▸ Problem description: From the records below, transcribe only the lines running from the one with "discount: 20% = 511.00 -> 20% = 553.00" through the one with "LAMMY GARN NEW RUNNING 4 UNICOLOR 072: 1". Keep both of those end lines.

[Stored data Boundary: Start]

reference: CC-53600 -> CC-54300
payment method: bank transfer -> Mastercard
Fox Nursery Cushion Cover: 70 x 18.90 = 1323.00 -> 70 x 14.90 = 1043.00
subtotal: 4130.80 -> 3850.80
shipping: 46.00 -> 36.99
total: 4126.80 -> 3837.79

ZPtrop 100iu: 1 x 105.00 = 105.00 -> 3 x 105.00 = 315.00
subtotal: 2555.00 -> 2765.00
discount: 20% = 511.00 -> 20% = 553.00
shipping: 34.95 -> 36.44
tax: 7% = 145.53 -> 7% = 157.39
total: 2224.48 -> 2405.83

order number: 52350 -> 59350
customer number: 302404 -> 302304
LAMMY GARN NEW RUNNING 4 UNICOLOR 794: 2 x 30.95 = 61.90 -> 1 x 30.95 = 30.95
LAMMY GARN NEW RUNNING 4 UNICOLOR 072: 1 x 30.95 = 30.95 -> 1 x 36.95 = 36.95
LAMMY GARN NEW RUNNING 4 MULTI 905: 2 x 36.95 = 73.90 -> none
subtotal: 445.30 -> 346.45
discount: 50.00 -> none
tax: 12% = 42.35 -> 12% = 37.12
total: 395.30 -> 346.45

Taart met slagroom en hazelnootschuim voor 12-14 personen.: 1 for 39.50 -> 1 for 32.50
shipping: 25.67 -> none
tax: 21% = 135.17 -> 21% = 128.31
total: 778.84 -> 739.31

[Stored data Boundary: End]
[Stored data Boundary: Start]

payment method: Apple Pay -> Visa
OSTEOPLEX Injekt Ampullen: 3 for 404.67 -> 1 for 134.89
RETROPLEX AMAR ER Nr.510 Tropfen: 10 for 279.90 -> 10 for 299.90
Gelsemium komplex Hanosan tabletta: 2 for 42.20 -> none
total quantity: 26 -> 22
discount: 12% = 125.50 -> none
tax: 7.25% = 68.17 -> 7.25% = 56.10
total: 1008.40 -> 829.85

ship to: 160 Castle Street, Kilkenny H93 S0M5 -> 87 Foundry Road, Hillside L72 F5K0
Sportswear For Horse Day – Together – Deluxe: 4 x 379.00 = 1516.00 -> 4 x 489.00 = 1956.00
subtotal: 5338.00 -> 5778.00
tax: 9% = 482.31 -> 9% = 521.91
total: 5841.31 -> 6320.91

[Stored data Boundary: End]

▸ Solution for this problem:
discount: 20% = 511.00 -> 20% = 553.00
shipping: 34.95 -> 36.44
tax: 7% = 145.53 -> 7% = 157.39
total: 2224.48 -> 2405.83

order number: 52350 -> 59350
customer number: 302404 -> 302304
LAMMY GARN NEW RUNNING 4 UNICOLOR 794: 2 x 30.95 = 61.90 -> 1 x 30.95 = 30.95
LAMMY GARN NEW RUNNING 4 UNICOLOR 072: 1 x 30.95 = 30.95 -> 1 x 36.95 = 36.95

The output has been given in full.